| name | perf-engineering |
| description | Performance engineering guidance for CPU and memory optimization across languages (Rust, C/C++, TypeScript/JavaScript, Go, Python). Use this skill whenever the user asks about optimizing code performance, reducing memory allocations, improving cache locality, SIMD/vectorization, profiling, benchmarking, or any question about making code faster or more memory-efficient. Also trigger when the user mentions: hot loops, allocation pressure, cache misses, false sharing, memory pools, arena allocation, string interning, branch prediction, auto-vectorization, zero-copy, AoS vs SoA, data-oriented design, or profiling tools (perf, flamegraph, Instruments, VTune, cachegrind). Trigger even for indirect performance questions like "why is this slow", "this function is a bottleneck", "how to reduce memory usage", or "should I optimize this".
|
Performance Engineering: CPU & Memory Optimization
This skill provides structured guidance for performance optimization decisions. It covers the ten core areas below and helps you apply them to real code.

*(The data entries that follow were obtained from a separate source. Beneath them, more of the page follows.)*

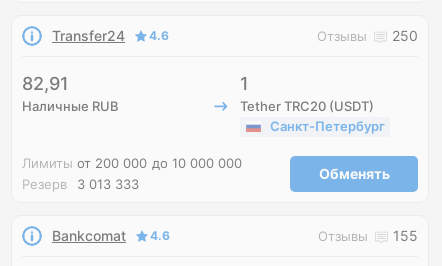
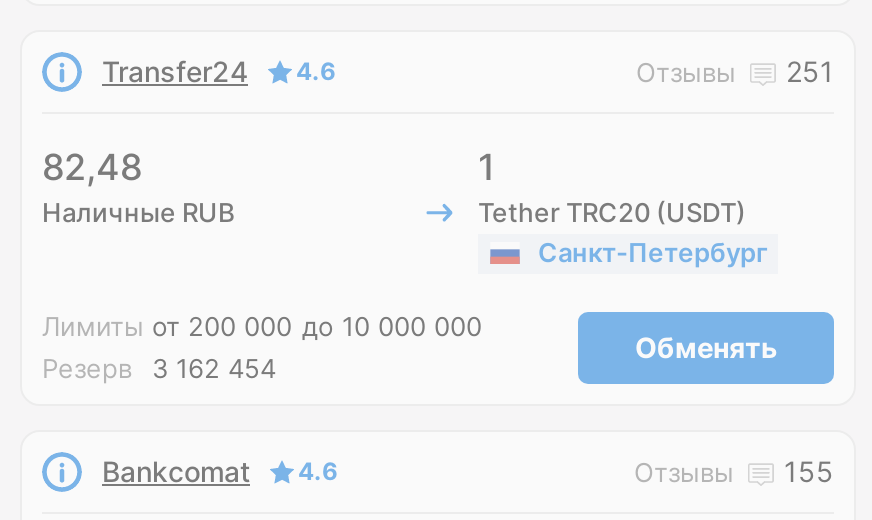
- Отзывы 250
+ Отзывы 251

- 82,91
+ 82,48

- Резерв 3 013 333
+ Резерв 3 162 454
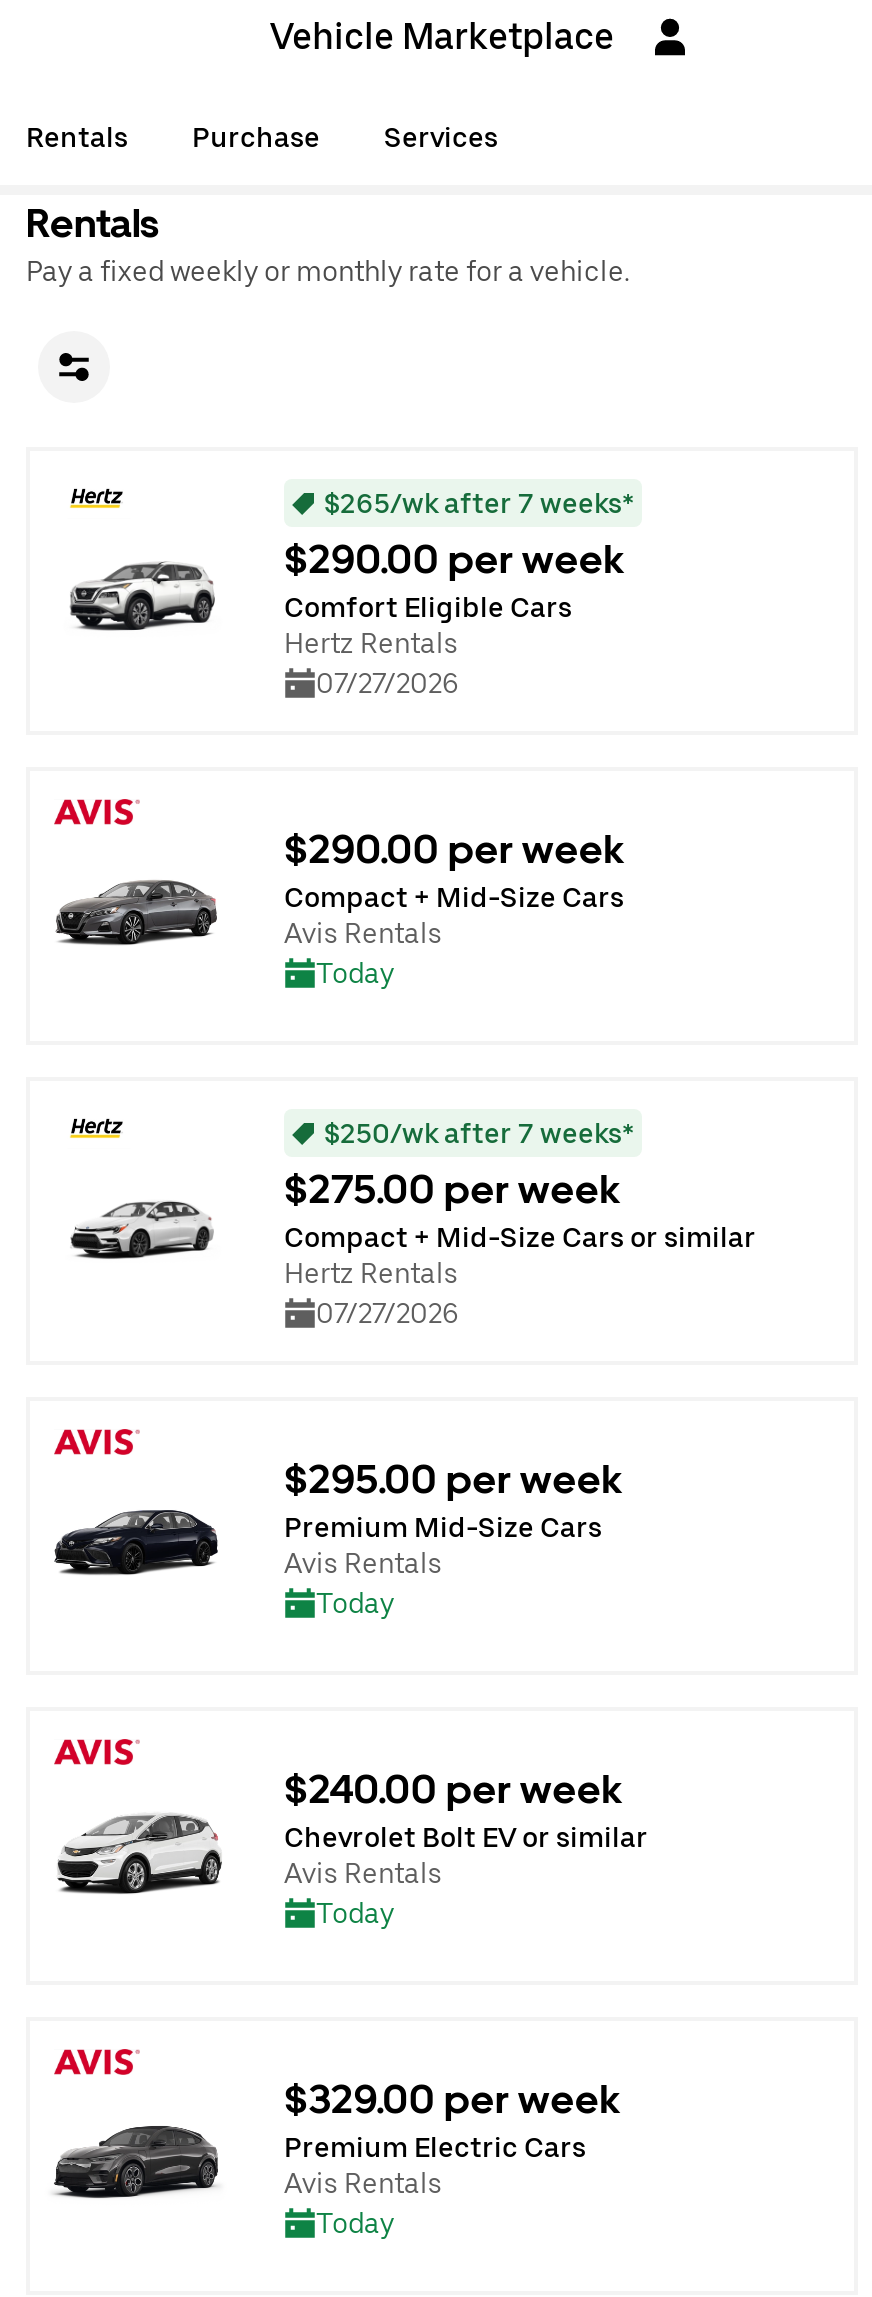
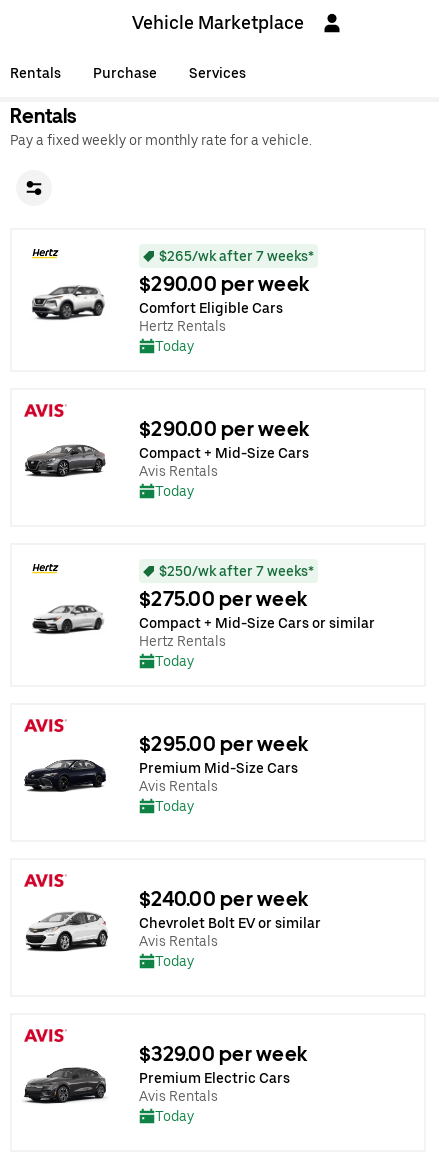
- 07/27/2026
+ Today

- 07/27/2026
+ Today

Philosophy: Measure First, Optimize Second
The single most important rule: never optimize without profiling data. Intuition about performance is notoriously unreliable. A function that "looks slow" might account for 0.1% of runtime. Always start with a profiler, identify the actual bottleneck, then apply the appropriate technique from this skill.
The goal is not to make every line of code fast — it's to make the right code fast, in the right way, with the minimum complexity cost.
How to Use This Skill
- Identify the bottleneck category — is it CPU-bound (computation, branch mispredicts, poor vectorization) or memory-bound (allocations, cache misses, layout issues)?
- Read the relevant reference file(s) from
references/ for deep guidance
- Apply the technique with the language-specific patterns provided
- Verify the improvement with benchmarks before and after
Reference Files
Load the appropriate reference based on the optimization area:
references/memory-optimization.md — Stack vs heap, memory pooling, arena allocation, string interning, zero-copy techniques. Read this for anything related to reducing allocations, memory layout, or memory bandwidth.
references/cpu-optimization.md — Cache locality (AoS vs SoA), false sharing, branch prediction, SIMD/vectorization, loop optimization, lazy evaluation. Read this for anything related to making computation faster.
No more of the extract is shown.